Very new here to vvvv but excited about finding a new tool. I’ve got some experience with Jitter and Gem so not totally new to graphic type programs. I’m having some trouble wrapping my head around vvvv though and it’s very intriguing.

In Jitter I’ve built a vj type patch for experimental music that takes in 3 live feeds from firewire cams, and mixes them into a three panel projection. Each panel has a selection of composite settings and 3 or 4 shader fx (thanks to vade for those) that can all be triggered by various audio input settings or random parameters using a matrix (not a jitter matrix, but an input/output matrix). I can also mix in two video files on top of all of this.

In anycase, that’s where I come from to vvvv experience-wise and I’m wanting to know if this is possible with vvvv. Not that I want to build the whole thing again, but I’m just trying to see what the strength is of vvvv as opposed to jitter. I also thought that trying to build something I’m already familiar with might be a good way to learn a new program.

I’m WELL impressed with some of the examples I’ve seen but the documentation is obviously still in development and I can’t imagine how to get to a more advanced level based on the beginning tutorials. Funny thing about max/msp/jitter is that so much of the value of that package is actually the tutorials that come with the program itself (this isn’t a gripe at all, just a reflection on the struggle that often faces non-commercial software.)
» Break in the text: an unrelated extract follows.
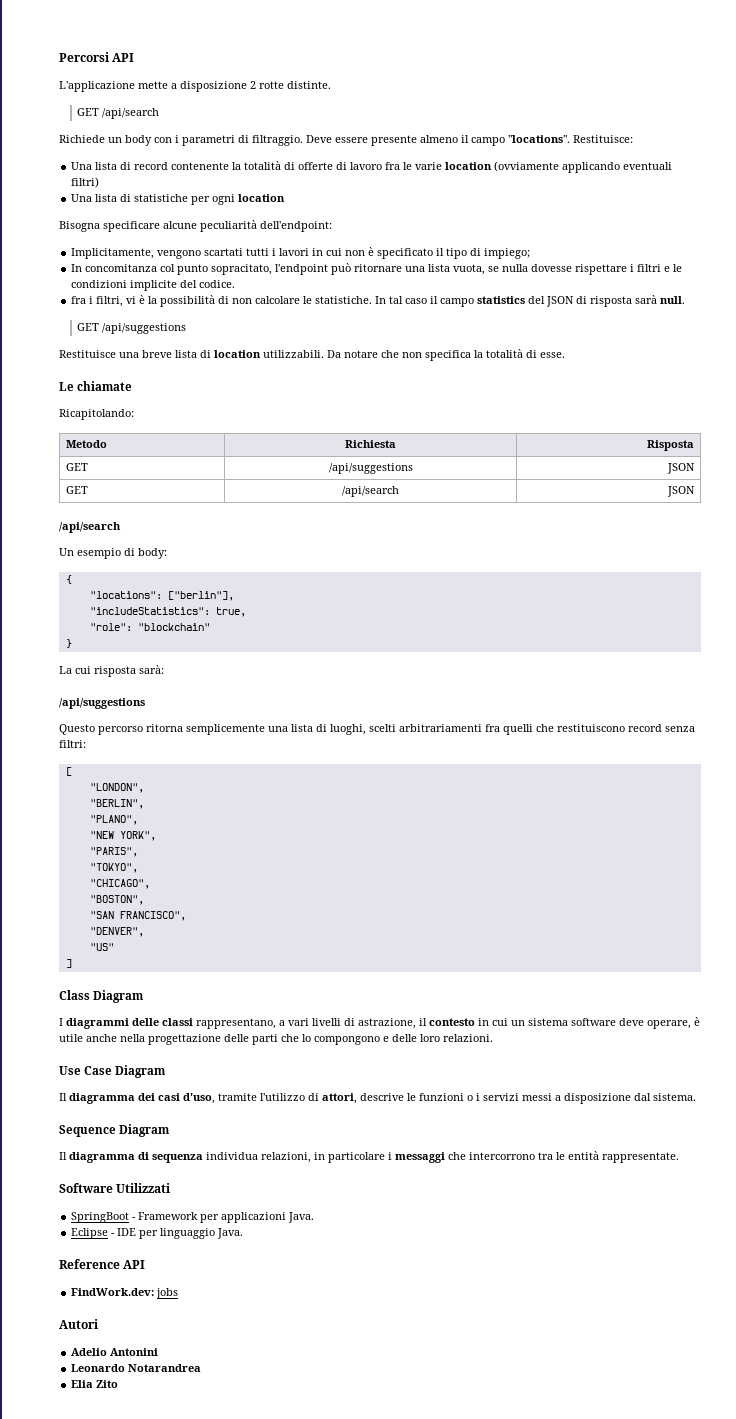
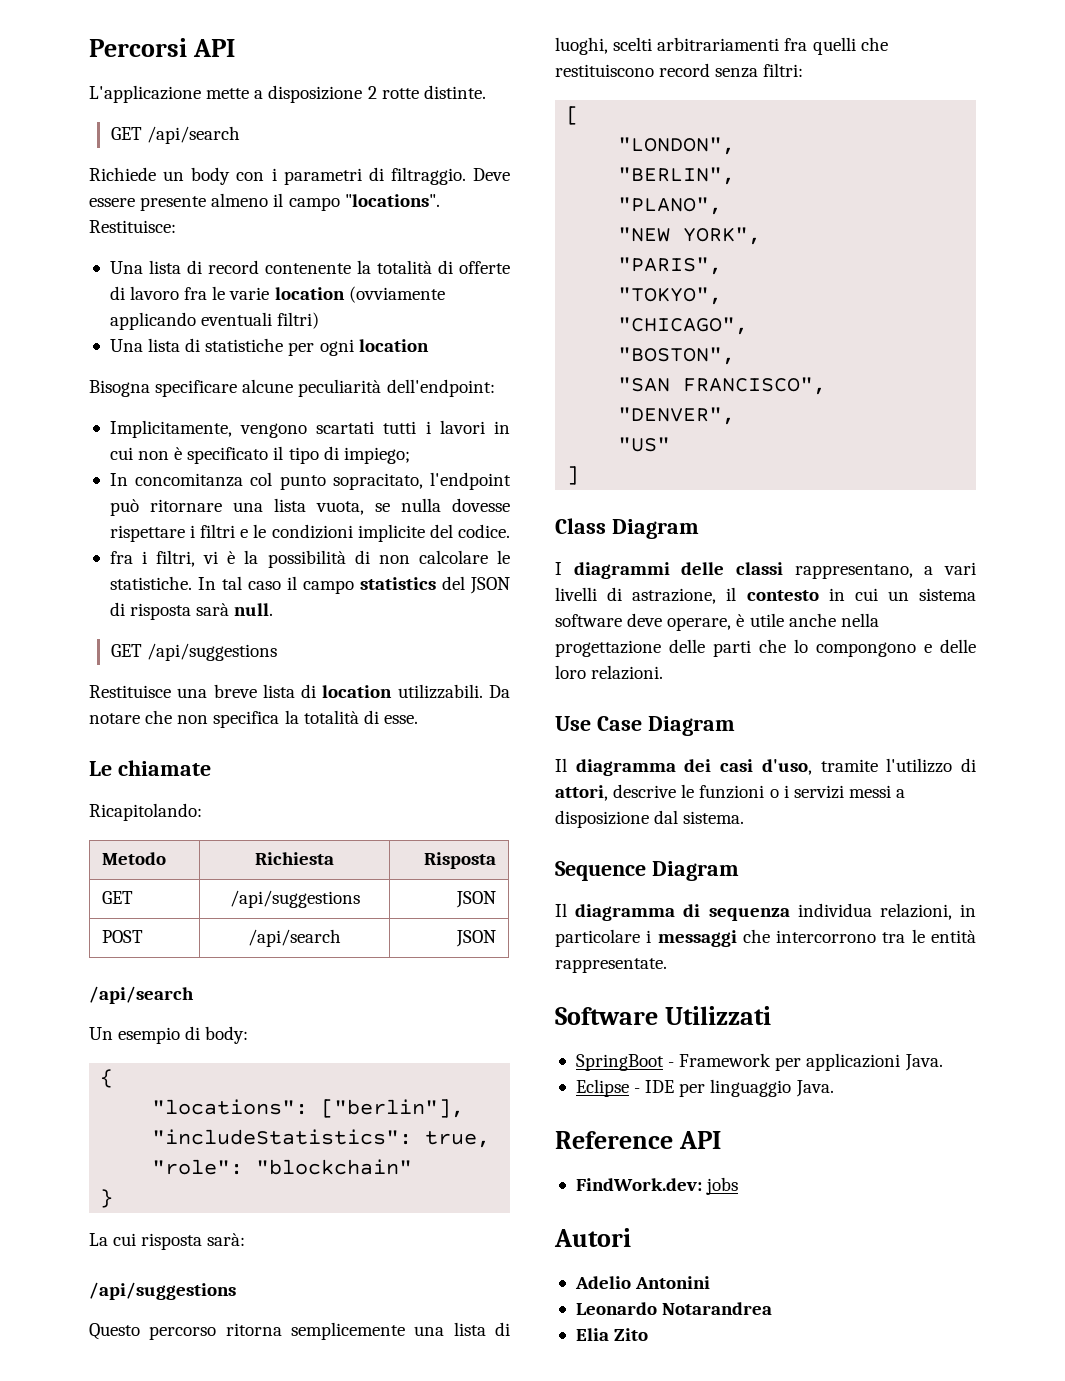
- GET | /api/search | JSON
+ POST | /api/search | JSON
Am I right in understanding that vvvv seems more involved in the ‘generative’ aspect of creating visuals, algorithmic etc? And some of what I’ve read has said that vvvv had audio concerns built into it from the beginning, but I’m not sure how I understand that? Also, I know that this has been discussed before both on the max/msp list and here, but can someone who’s used both jitter and vvvv discuss their differences a bit more in detail in terms of what each does well. I’m sure to an extent that you could accomplish very similar things with both, but I’m also sure that some things are easier in vvvv (spreads) and others in Jitter etc, but I’d like to hear from someone with more experience as to what those might be. I’m still not sure what the significance of spreads is, and I’m feeling like there’s likely a fundamental conceptual difference between jitter and vvvv that I’m not getting yet. Also, so much of my jitter programming involved designing a useful gui, I’d be interested if anyone has experience with the various gui soloutions on the site)?

Thanks again and sorry for the long post. I’d like to explore vvvv more and if anyone has any other tutorials or workshop materials that you wouldn’t mind sharing I’d greatly appreciate it.